Geschrieben am 2. April 2014 von für Musikmag

Rachel Sweet: B-a-B-Y

rachelsweet_babyKurze Pop-Karriere

– An die amerikanische Sängerin Rachel Sweet können sich nur wenige erinnern – kein Wunder, schließlich war ihre Pop-Karriere schon 1982 beendet. Das wiederum könnte daran gelegen haben, dass die heute 53-Jährige damals zwischen allen Stühlen saß bzw. platziert wurde.

Rachel Sweet wurde in Akron, Ohio geboren, hatte als Dreijährige ihre ersten Sangesauftritte, war mit fünf ein gefragtes Model und trat mit zwölf schon in Las Vegas auf – ein Kinderstar wie aus dem Bilderbuch.

Ende der 1970er-Jahre wurde der Produzent Liam Sternberg auf Rachel aufmerksam – sie sang damals Countrystücke – und brachte sie zum aufstrebenden Londoner Independent-Label Stiff Records. Dort war man begeistert von Stimme und Ausstrahlung des Teenagers, brachte sie mit einer Band aus Pubmusikern zusammen und verkaufte das Ganze als New Wave – wie alles, was zu dieser Zeit bei Stiff erschien: Ian Dury, Lene Lovich, Elvis Costello, Madness, Nick Lowe. Sweet ging mit anderen Stiff-KünstlerInnen auf Tour und sorgte aufgrund ihres jugendlichen Alters im „stiffen“ England für einen Skandal: mit Erfolg, ihre Singles „B-A-B-Y“ (eine Coverversion eines Carla-Thomas-Songs) und „Baby, Let´s Play House“ wurden Charthits, ebenso die Alben „Fool Around“ und „Protect The Innocent“, auf dem sie Songs von u. a. The Damned covert.

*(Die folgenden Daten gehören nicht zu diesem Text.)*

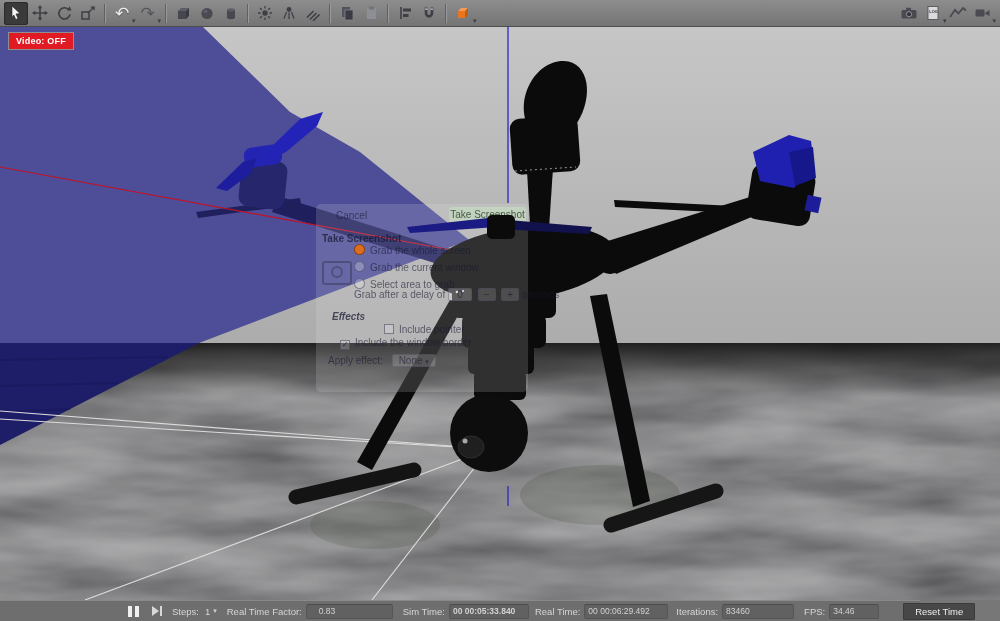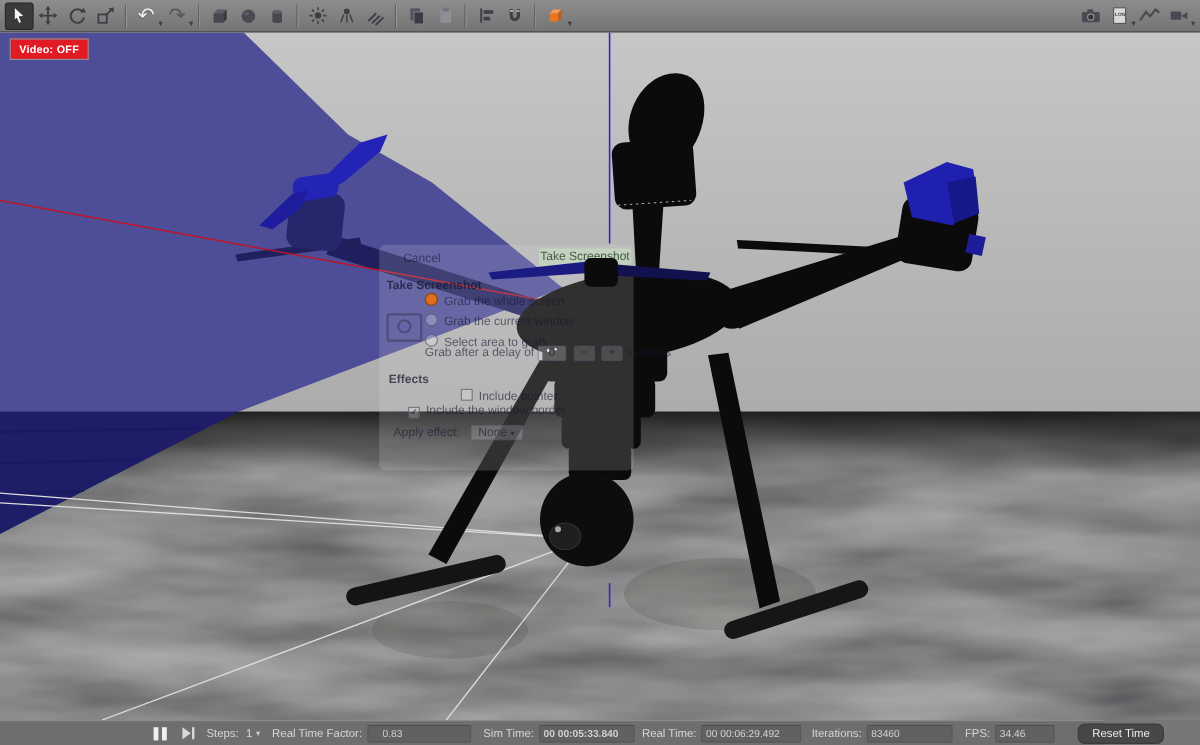--- a/index.html
+++ b/index.html
@@ -368,7 +368,7 @@
     <span>seconds</span>
   </span>
 
-  <span class="dlg-abs dlg-bold" style="left:8px;top:107px;">Effects</span>
+  <span class="dlg-abs dlg-bold" style="left:16px;top:107px;font-style:italic;">Effects</span>
   <span class="dlg-abs" style="left:24px;top:120px;padding-left:44px;">
     <span class="cbox"></span><span>Include pointer</span>
   </span>

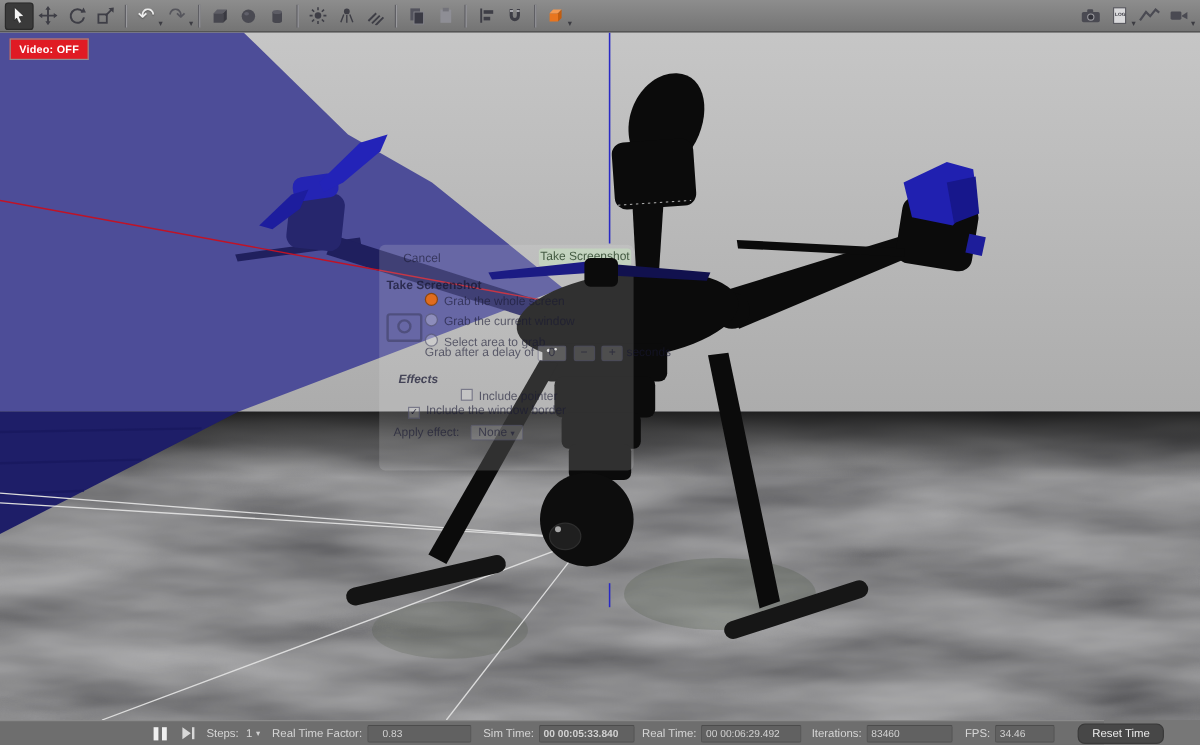--- a/index.html
+++ b/index.html
@@ -67,8 +67,8 @@
                 border-bottom:5px solid transparent;}
   .stepbtn .bar{width:2px;height:10px;background:#d8d8d8;margin-left:1px;}
   .sb-caret{font-size:7px;color:#d0d0d0;margin-left:3px;flex:0 0 auto;}
-  .sb-btn{margin-left:19px;background:#474747;color:#ececec;border:1px solid #3a3a3a;
-          border-radius:6px;height:17px;line-height:15px;padding:0 11px;font-size:9.5px;
+  .sb-btn{margin-left:24px;background:#474747;color:#ececec;border:1px solid #3a3a3a;
+          border-radius:1px;height:17px;line-height:15px;padding:0 11px;font-size:9.5px;
           cursor:pointer;flex:0 0 auto;}
 </style>
 </head>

Doch irgendwie passte Rachel Sweet nirgends so richtig hinein: sie wurde als toughe Ronnie-Spector-Wiedergängerin promotet, aber auch als süße Lolita, ihre Musik basierte auf nostalgischem Rock’n’Roll mit Sixties-Girlgroup-Anleihen und wurde mit angesagt schrägen Saxophon-Einlagen auf New Wave getrimmt; ihre countryerprobte Stimme klang ein bisschen nach Dolly Parton, aber auch „wie Bruce Springsteen“, wie es ein Journalist einst beschrieb. 1982 beendete Rachel Sweet die Zusammenarbeit mit Stiff und ging in die USA zurück. Mit Rex Smith nahm sie das Duett „Everlasting Love“ auf und veröffentlichte zwei halbwegs erfolgreiche Alben („… And Then He Kissed Me“, „Blame It On Love“), danachzog sie sich vorerst aus dem Showbusiness zurück, um ihren Uniabschluss zu machen. Später schrieb sie Filmmusik, sang Titelsongs für Filme von John Waters („Cry Baby“, „Hairspray“) und nahm sogar ein ganzes Album („The Look“) auf, auf dem ihr Namen nicht genannt wird: 1990 lieh sie für einen Film ihre Stimme an Barbie aus. Heute ist sie eine gefragte Drehbuchautorin und TV-Produzentin.

Aber wie so oft im Leben sind die scheinbaren Misfits doch die interessanteren Acts: hört man Rachel Sweets Songs heute, klingen sie überraschend frisch und kaum gealtert; die rauhe Produktion und Sweets unbestreitbar tolle Stimme klingen äußerst catchy – auch und gerade im Zeitalter der ständigen Revivals: Sweet recycelte vor über dreißig Jahren den Sound der 1950er und -60er, was bis heute gang und gäbe ist, siehe Nostalgie-Stars wie Adele, Duffy oder Amy Winehouse. Mit Geschlechterrollen spielte sie auch gern: Jahrzehnte vor Lady Gagas Travestie als Jo Calderone trat Rachel Sweet mit Schmalztolle als Elvis-Impersonatorin auf.

Wer Rachel Sweets kurze Pop-Karriere versäumt hat, kann nun dank einer schicken Compilation Nachhilfeunterricht nehmen: Cherry Red Records hat ein Doppelalbum mit den „Stiff Recordings“ herausgebracht, inklusive sehr countryesker Stücke wie „Truckstop Queen“, ihren Hitsingles und einem „Disco Remix“ von „Spellbound“.

Christina Mohr

Rachel Sweet: B-a-B-Y. The complete Stiff Recordings 1978 – 1980. Doppel-CD. Cherry Red Records.